I have tried every carrier available to me - Verizon, AT&T, Sprint, T-Mobile, and US Cellular. The only one that gets me an excellent signal is AT&T using its FirstNet service that I have through my day job as a technical analyst for a natural gas utility company. The service quality lines up with what Roger Entner said when he told me, "The carrier that will provide the best coverage in rural areas is ATT because of FirstNet." It's just unfortunate that everyone can't have access to its excellent service quality.
Yes, I know this is a pie-in-the-sky dream that I have, but really - is it so hard to provide reliable service to everyone?
Well, yes and no. In the United States, we are down to three major wireless carriers that maintain a stranglehold on the bulk of the spectrum available for cellular usage.
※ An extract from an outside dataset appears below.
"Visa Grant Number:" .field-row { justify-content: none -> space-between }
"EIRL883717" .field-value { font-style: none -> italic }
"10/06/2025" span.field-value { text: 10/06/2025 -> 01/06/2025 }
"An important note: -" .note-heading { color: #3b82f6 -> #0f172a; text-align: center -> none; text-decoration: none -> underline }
These carriers spend billions of dollars each time more of this precious frequency is auctioned off, with smaller carriers left to fend for scraps.
While these radio waves that provide connectivity to our devices aren't tangible, the hardware used to transmit them is. To expand the signal to more people, it takes more towers. Carriers are balancing the need for more frequency to bolster their service with building new towers that broadcast that signal - and neither is cheap.
I asked Bill Ho, a principal analyst at 556 Ventures, what could be done to help relieve dead spots in coverage across rural areas; he told me, "It does come down to money and deployment. From a carrier's view, the cost to serve a smaller population relative to material and operational costs may be a money loser. That's why there are federal rural subsidy programs that service providers help defray some of that cost."
The cost of a tower is expensive, and so is its cost of operation, but the money required to get fiber to the building is another story.
These programs that Bill speaks of are out there and can help those entities that take advantage of them. But even in conversations that I had with my local electrical and internet companies asking what they were doing to access these programs to bring internet to their customers, I was told that there were many roadblocks in the programs. Aside from those, the main hurdle was the high cost of bringing in fiber to serve the homes.
The problem of bringing fiber to serve broadband customers is one and the same for cellular providers. Currently, the costs to build a cell tower, get fiber to it, and its regular operation are so high that it's hard for carriers to justify their construction without significant users to support it. But, it could be a case where companies like SpaceX and its Starlink do more than just save my home broadband.
In continuing his response as to what could be done to help relieve dead spots in coverage across rural areas, Ho said:
"Also, many carriers, if they don't have their own equipment, count on rural carriers to roam on those networks. Some dead spots could be terrain-related. At least addressing mobile coverage in the US, that's partly why Verizon (Amazon Project Kuiper) and AT&T (OneWeb & AST Mobile) have looked ahead and forged pacts with satellite players. The satellite tech is looking to address the fixed and mobile equation. As we have seen, Musk's Starlink doesn't use 5G but looks to address fixed rural connectivity."
Removing one of the high-cost barriers to building a new cell tower is a big step towards bringing coverage to rural areas that more closely resembles what the carrier maps show where they all try to claim the best 5G network. However, while this is a good start, it will be up to these cellular providers to realize that even though these towers won't be covering millions or even hundreds of thousands of users, they will be helping solve a major pain point that a lot of rural Americans face.